Academic finds no evidence of market timing skills among local fund managers.
An academic is warning savers to be wary of promises made by KiwiSaver providers after his research found no evidence local fund managers could time the market to their favour or systematically beat a global performance measure.
Bart Frijns, director for the Auckland Centre for Financial Research at Auckland University of Technology, compared the performance of growth KiwiSaver funds with benchmark sharemarket indices for New Zealand, Australia and globally. New Zealanders have more than $15 billion invested in KiwiSaver schemes.
Frijns found some funds were able to do better than the New Zealand and Australian benchmark indices but none could systematically beat a global benchmark. He also found no evidence that local fund managers increased their investment in shares when returns were going up.
"When we assess the market timing skills of KiwiSaver fund managers, we observe no evidence for significant positive market timing skills, and in several cases we find significant negative market timing skills," Frijns said in his analysis.
He said the two findings were not unique to New Zealand and were in line with international research.
But KiwiSaver proponents say the research did not span a long enough time frame and there was still a case for active fund managers - those who pick which companies to invest in.

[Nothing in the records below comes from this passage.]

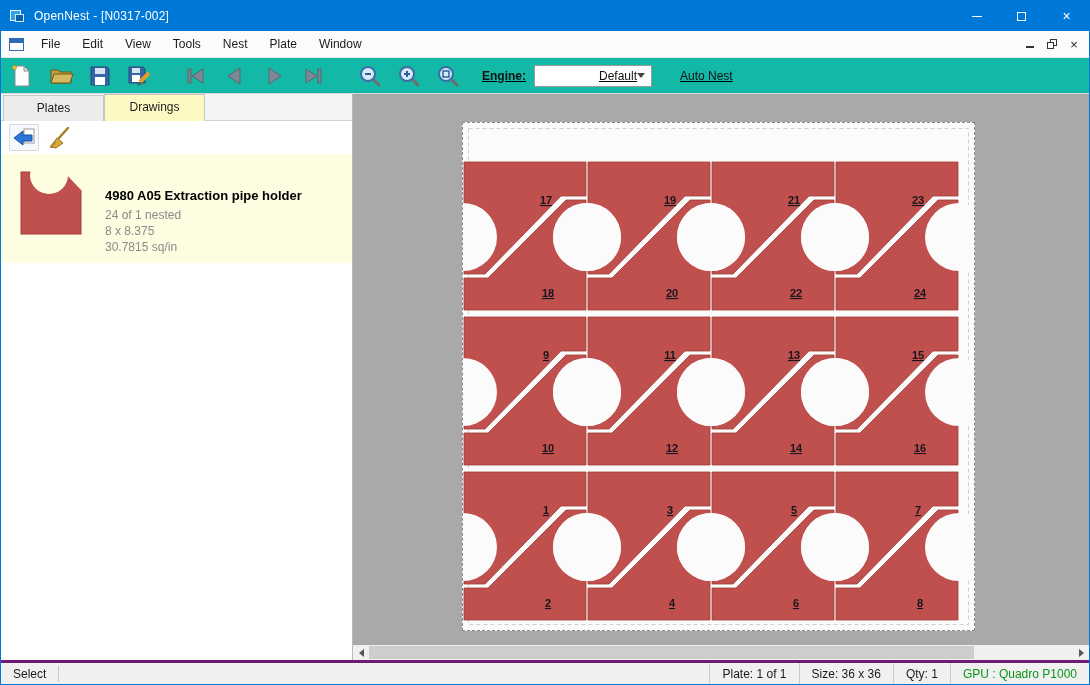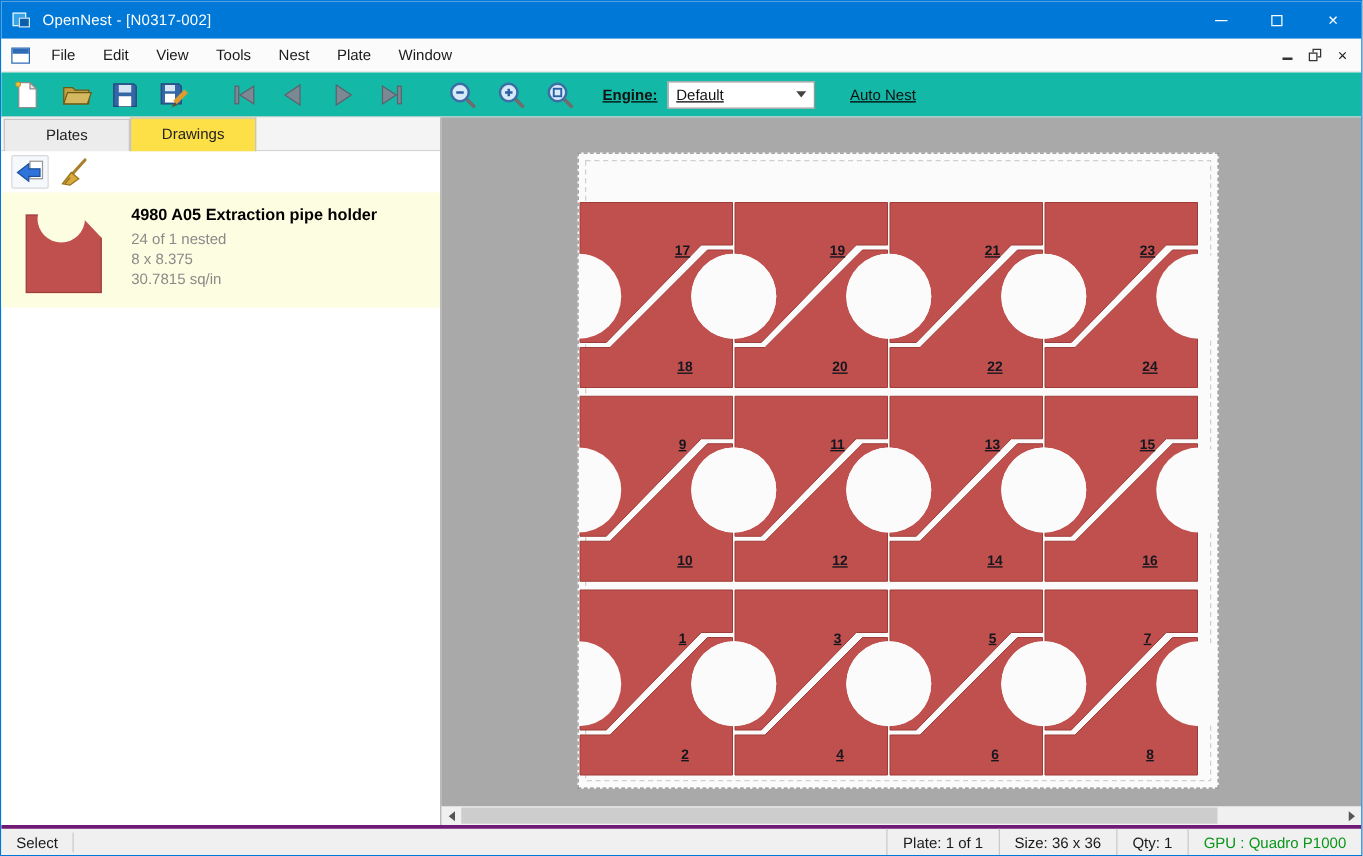"Default" .combo-value { text-align: none -> right }
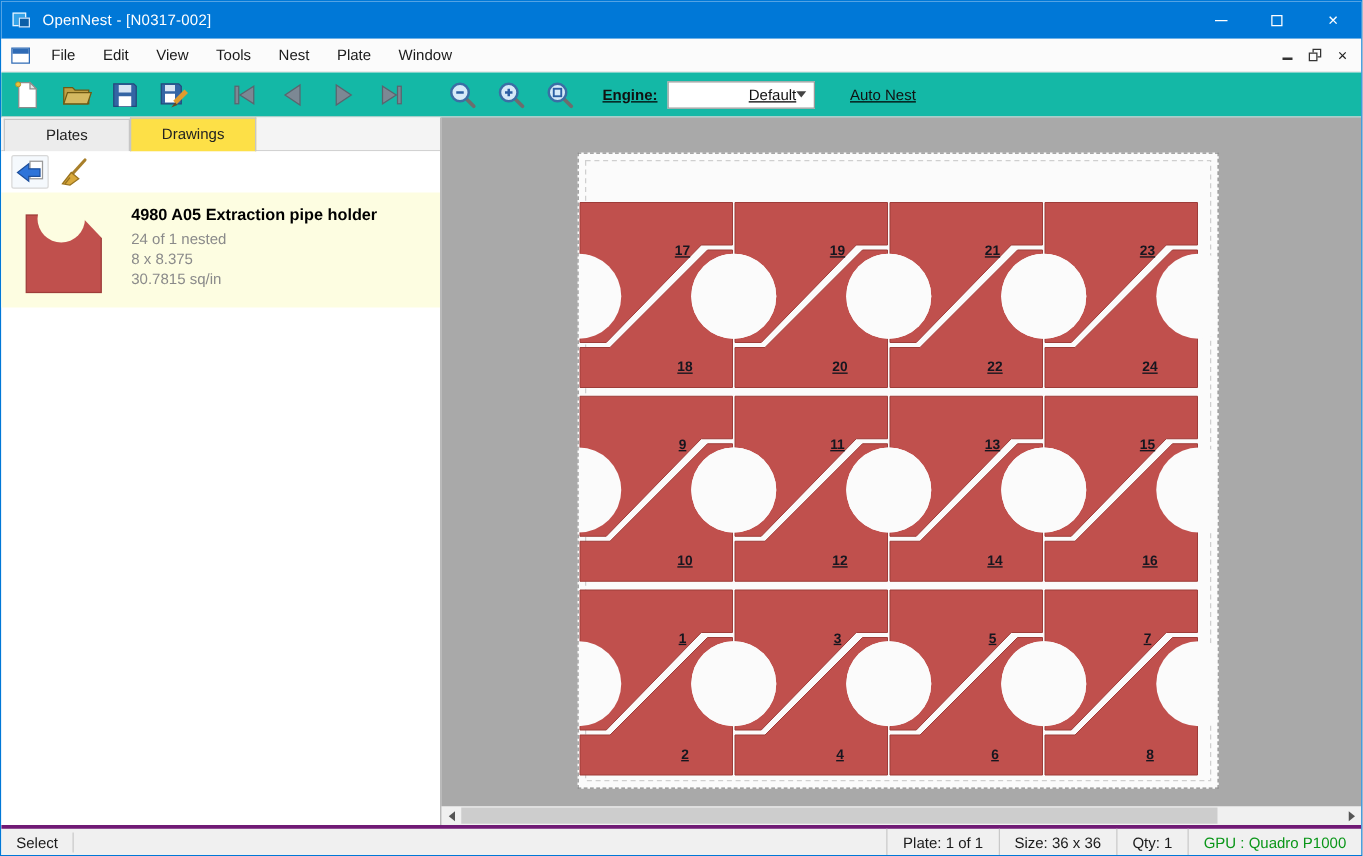"Drawings" .tab.active { background: #fde047 -> #fef9c3 }
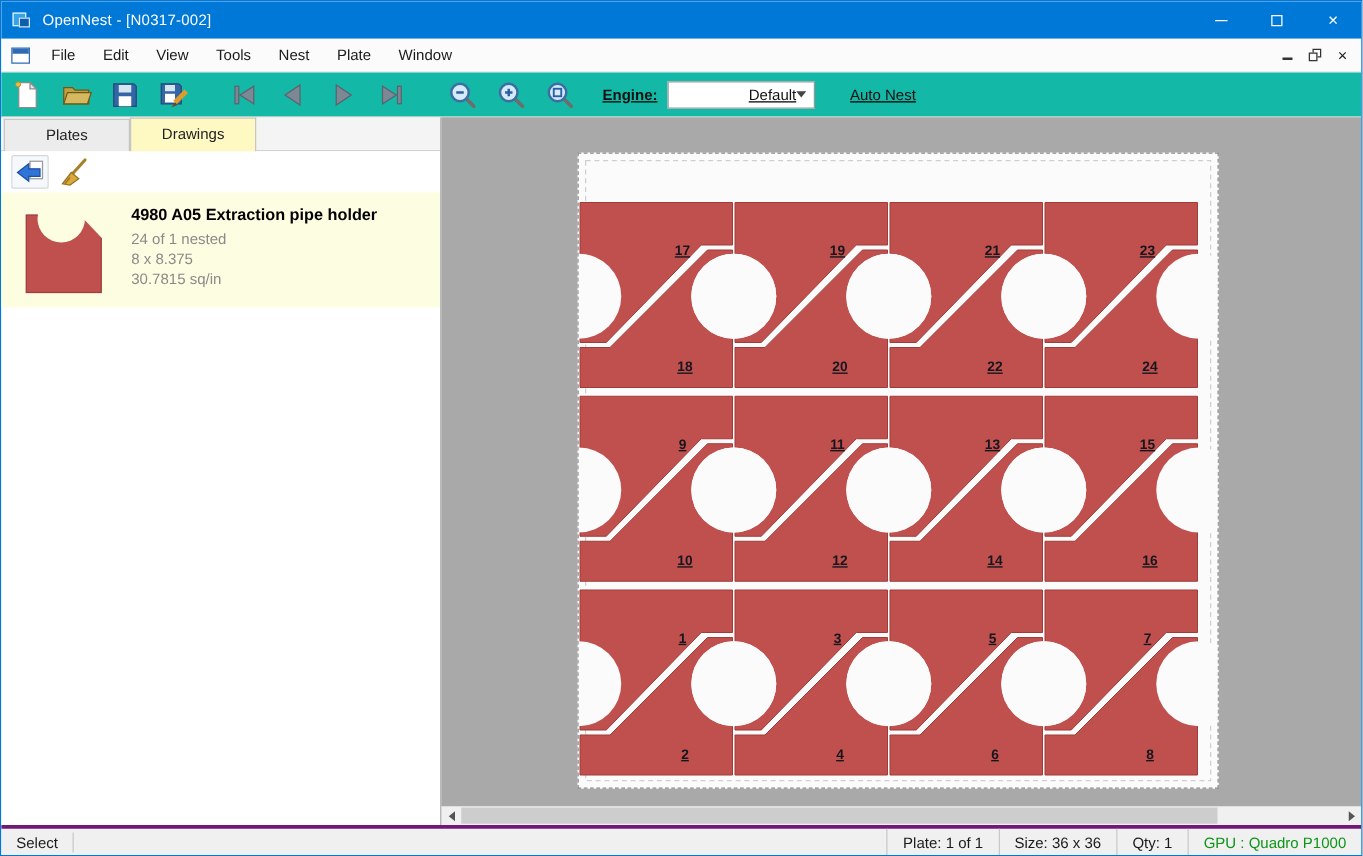"4980 A05 Extraction pipe holder" .drawing-text { margin-top: none -> 24px }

Anthony Quirk, managing director of Milford Asset Management, whose active growth KiwiSaver fund was not included in the research but has been one of the top performers, said the retirement savings scheme had been running only since July 2007.
"In academic terms that is quite a short period of time."
Quirk said that in a perfect world research would be done over 20 to 30 years. "But that's not practical."
He said the research did not mean all fund management was bad. "Active management still has its place - particularly when things turn ugly." He said savers needed to ensure their KiwiSaver manager added value.
Peter Neilson, chief executive of the Financial Services Council, which represents the insurance and savings industry, said the past six years was a difficult period to analyse because of the global financial crisis.
Neilson said most fund managers would not promote timing the market but having time in the market as the best way to get returns. "Most managers in New Zealand would say time in the market will outperform timing of the market. Timing the market - very few people would claim that is something they could do."
Frijns' research also revealed a lot of risk variation between the growth funds, making it difficult to compare the funds based solely on returns.